> INPUT FOR THIS TASK
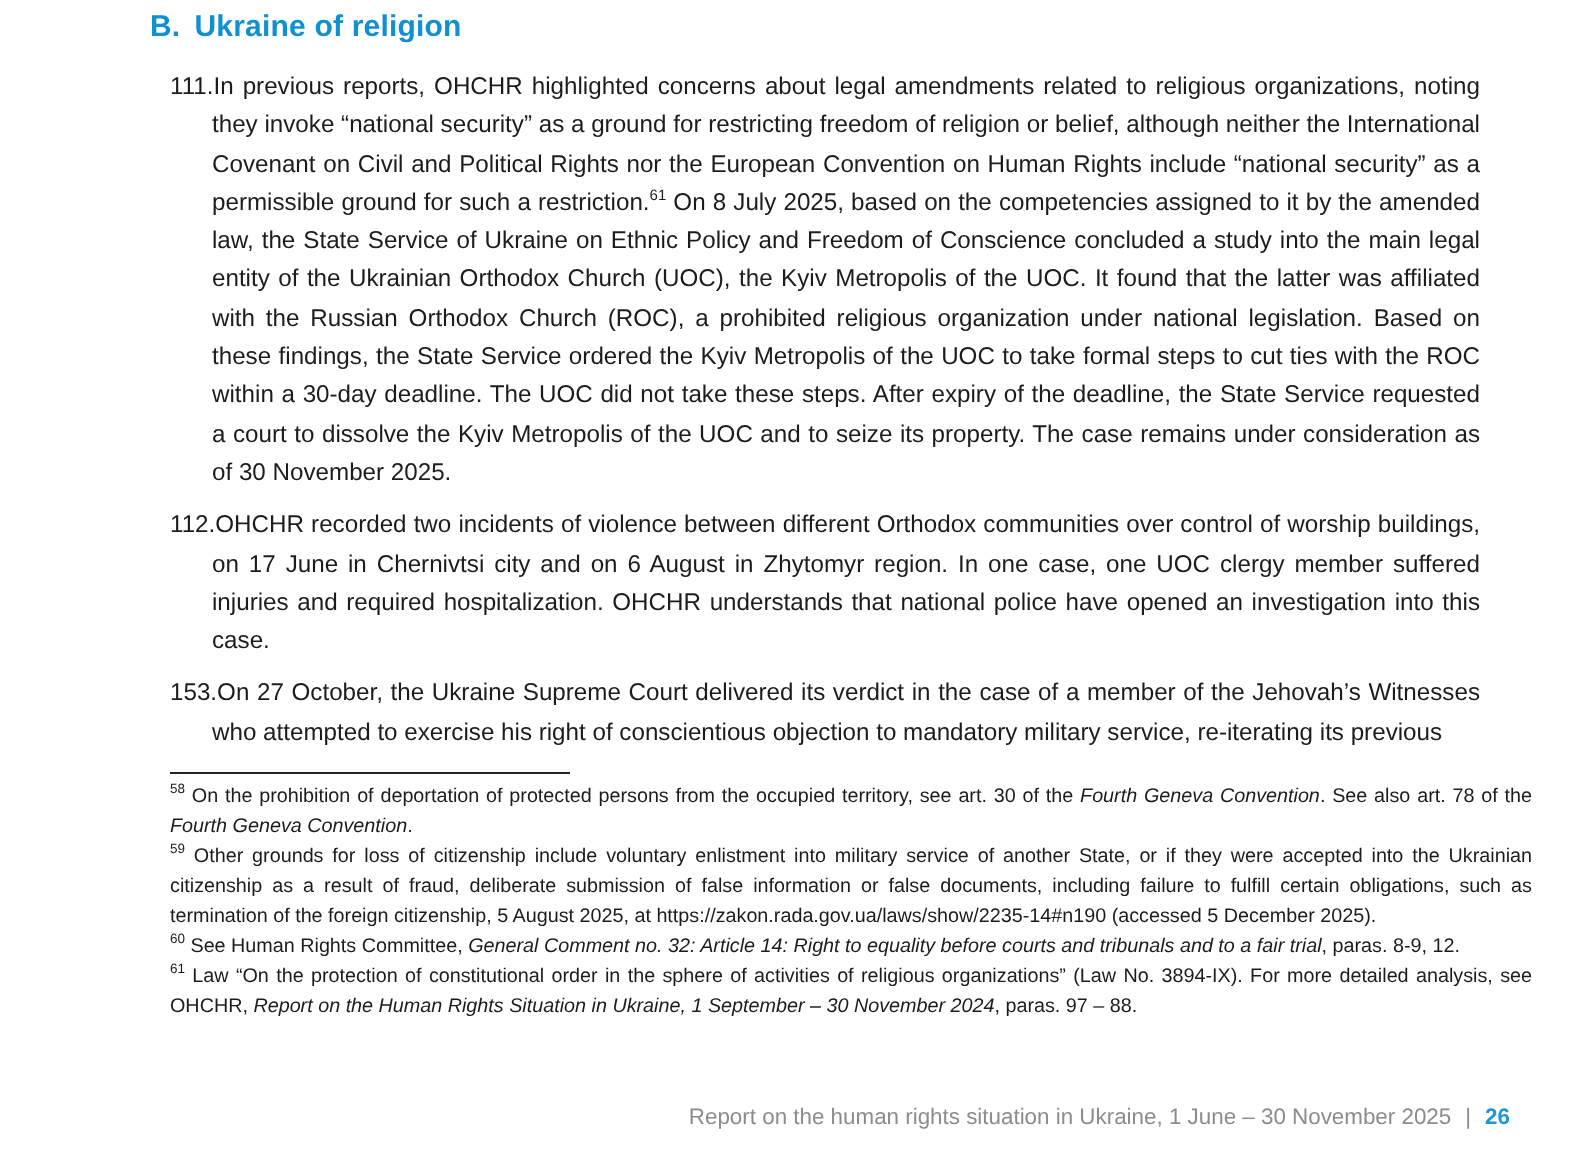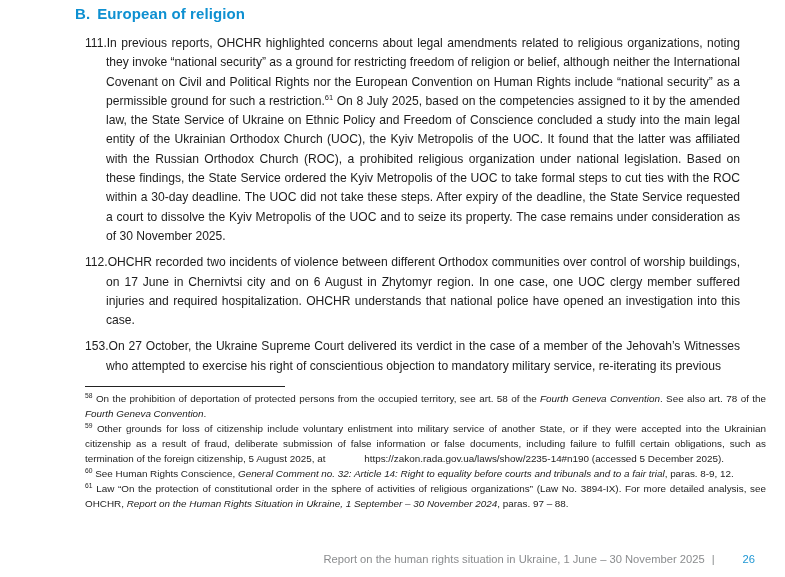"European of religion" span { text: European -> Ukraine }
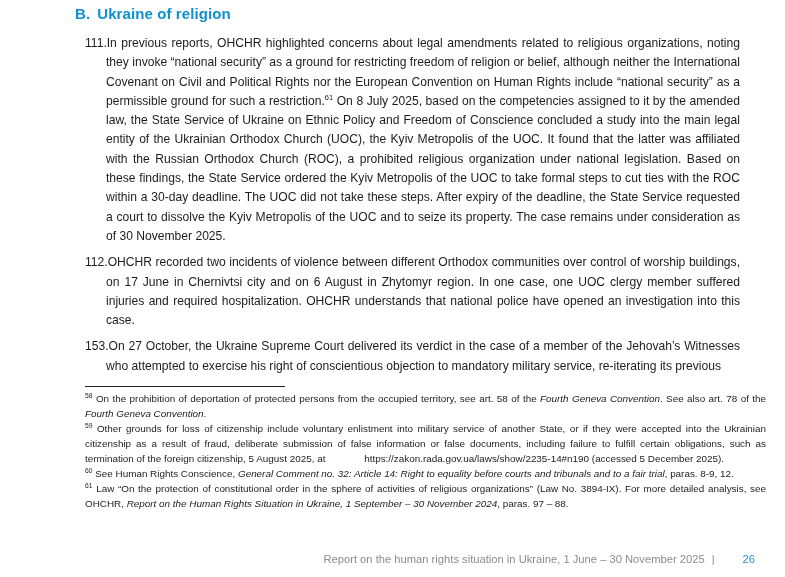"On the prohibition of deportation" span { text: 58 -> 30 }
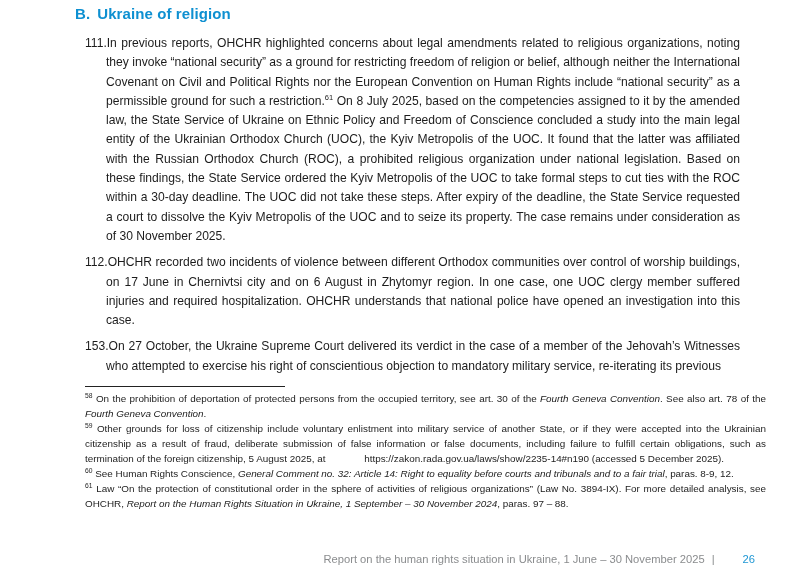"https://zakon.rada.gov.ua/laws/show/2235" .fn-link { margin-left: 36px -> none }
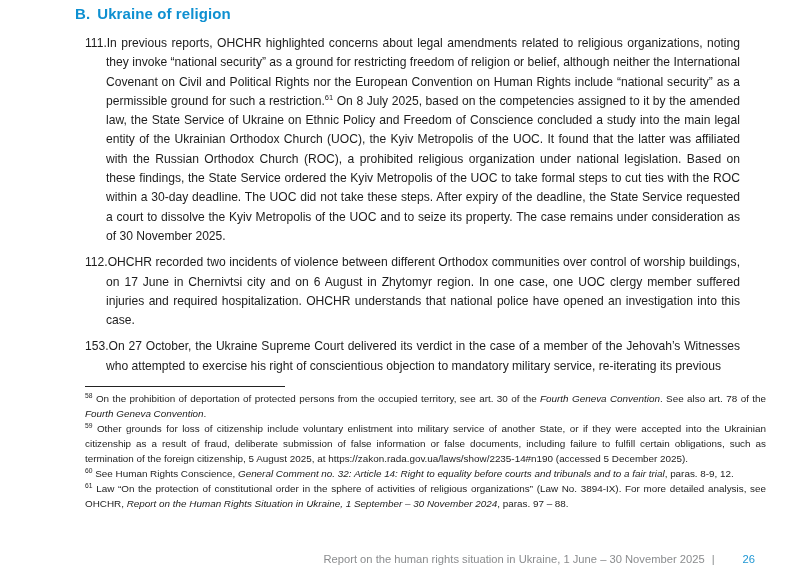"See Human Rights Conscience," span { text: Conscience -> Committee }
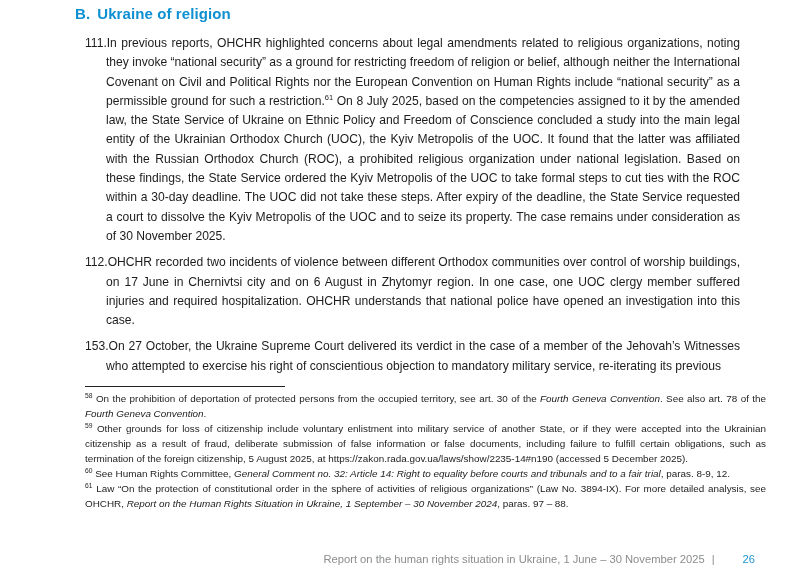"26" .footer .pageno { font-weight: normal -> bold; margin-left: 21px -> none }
* * *
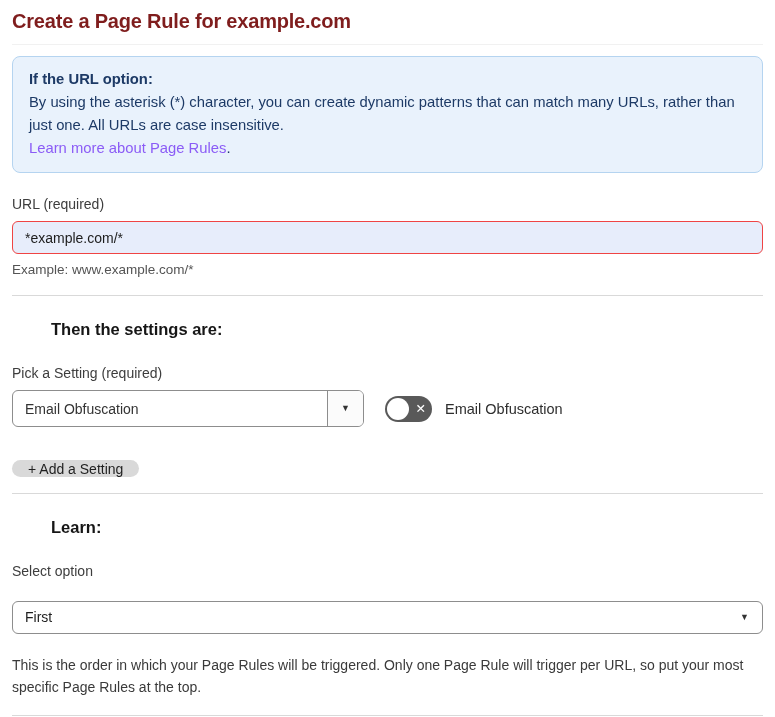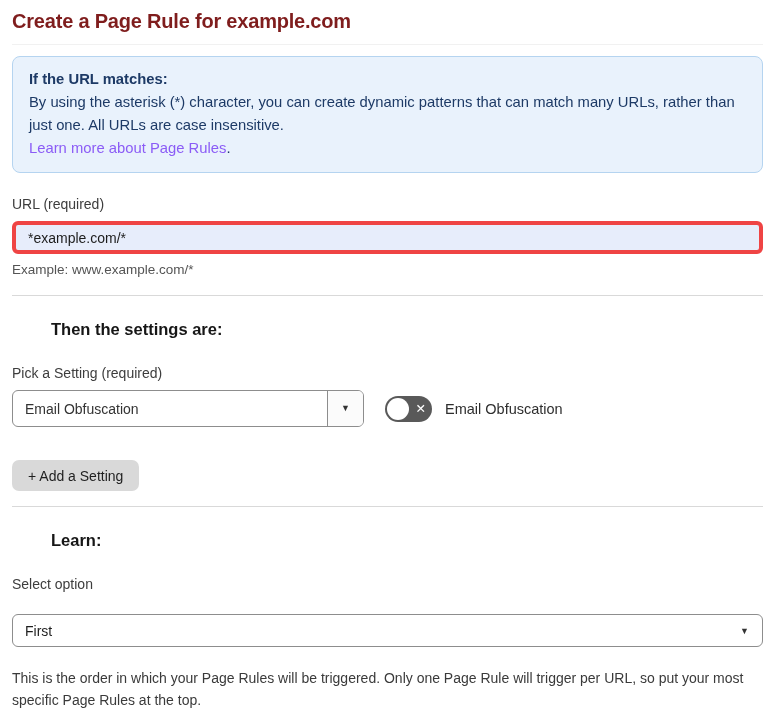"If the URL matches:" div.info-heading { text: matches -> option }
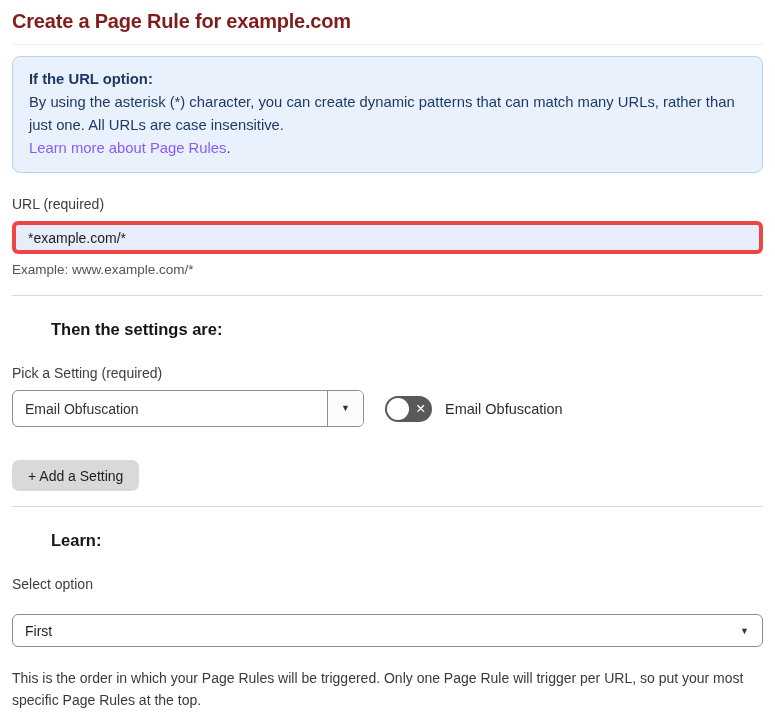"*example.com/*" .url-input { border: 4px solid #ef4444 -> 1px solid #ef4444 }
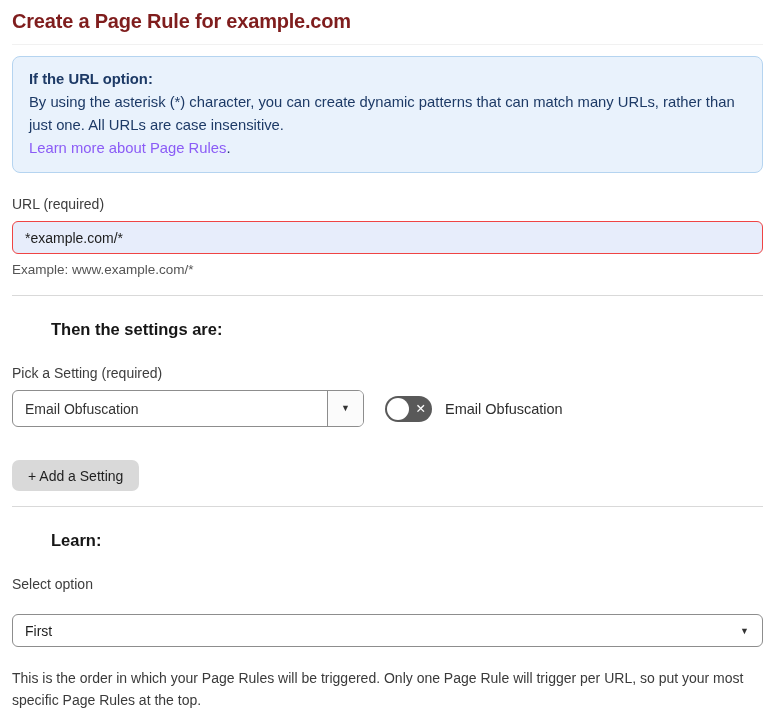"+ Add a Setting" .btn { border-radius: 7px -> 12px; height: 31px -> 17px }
* * *
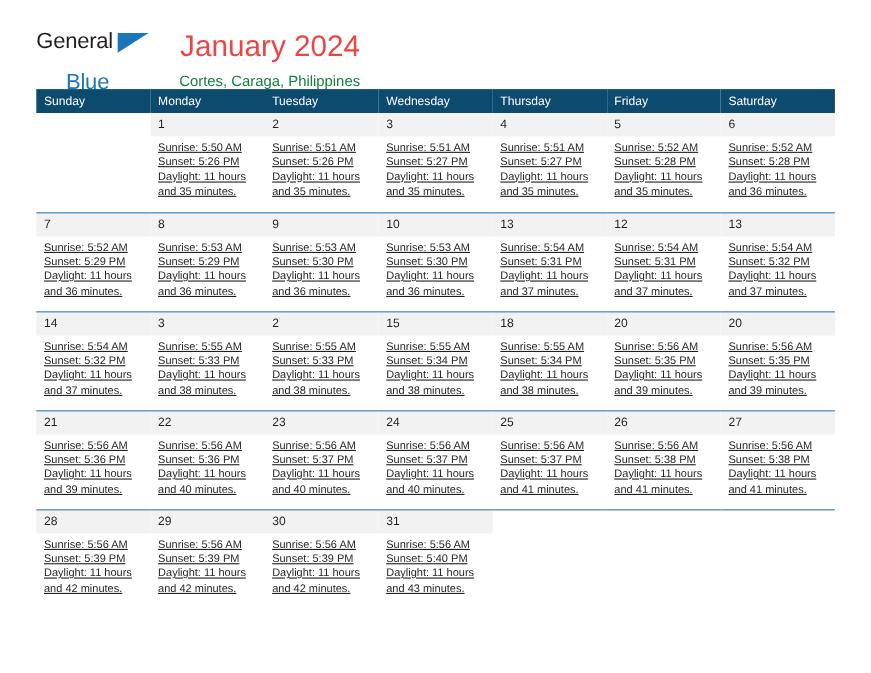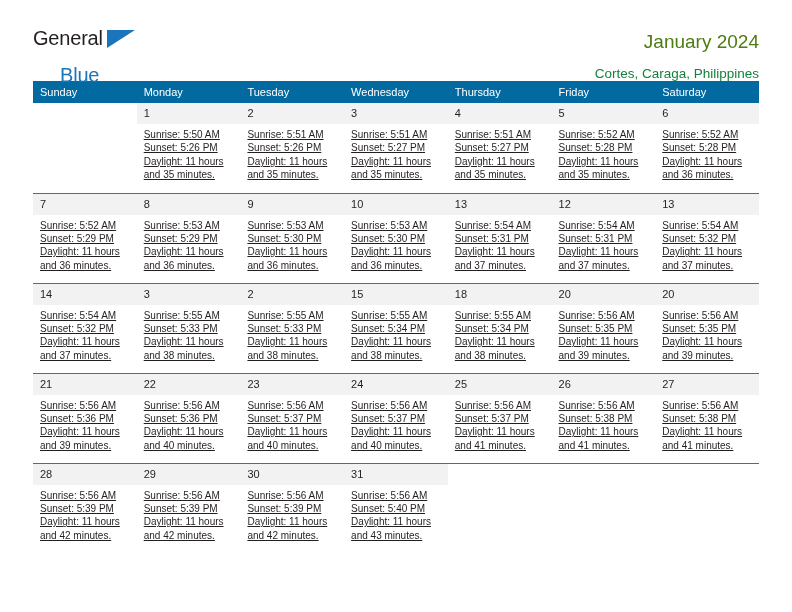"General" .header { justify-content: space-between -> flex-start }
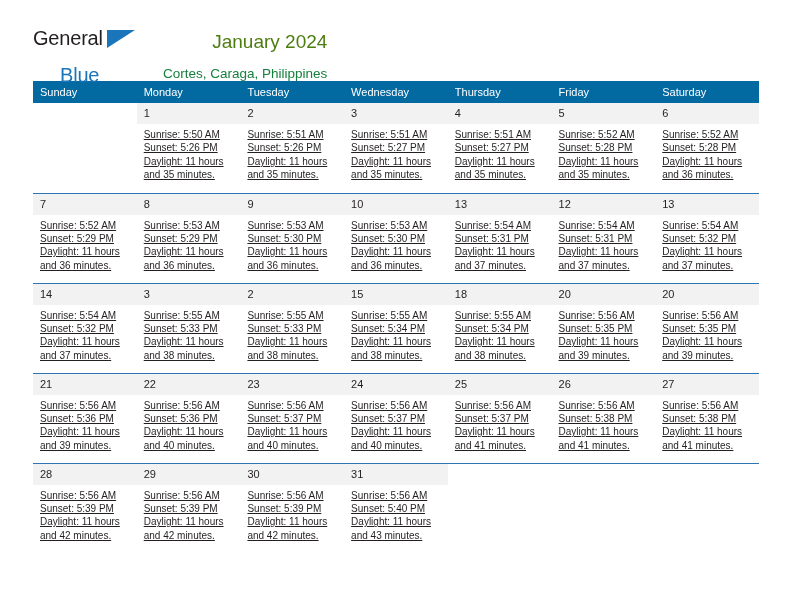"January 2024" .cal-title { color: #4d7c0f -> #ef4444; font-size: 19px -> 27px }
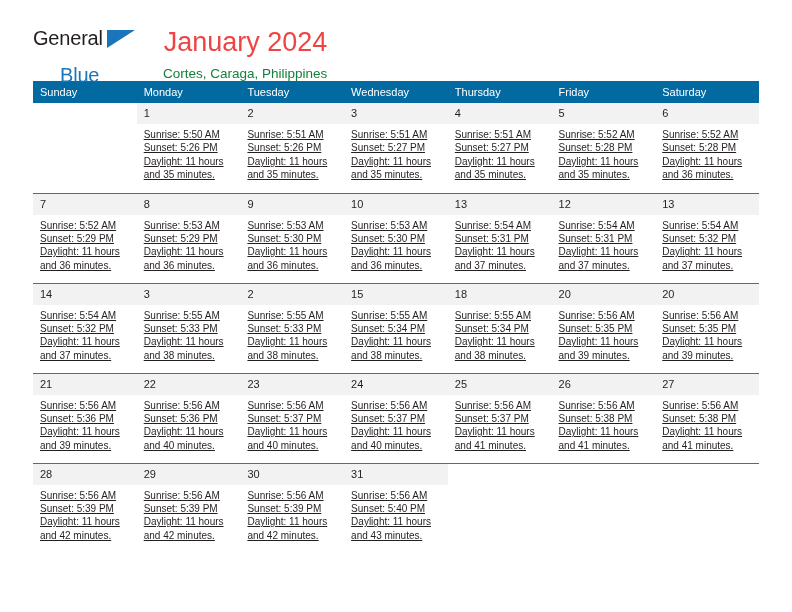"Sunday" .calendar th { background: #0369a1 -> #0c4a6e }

> WHAT TO WORK ON
From the listing above, restate verbatim the lines running from the one with "margin-left: 36px ->" through the one with "font-weight: normal ->", inclusive, but not the pictures.

> RESPONSE AREA
"https://zakon.rada.gov.ua/laws/show/2235" .fn-link { margin-left: 36px -> none }
"See Human Rights Conscience," span { text: Conscience -> Committee }
"26" .footer .pageno { font-weight: normal -> bold; margin-left: 21px -> none }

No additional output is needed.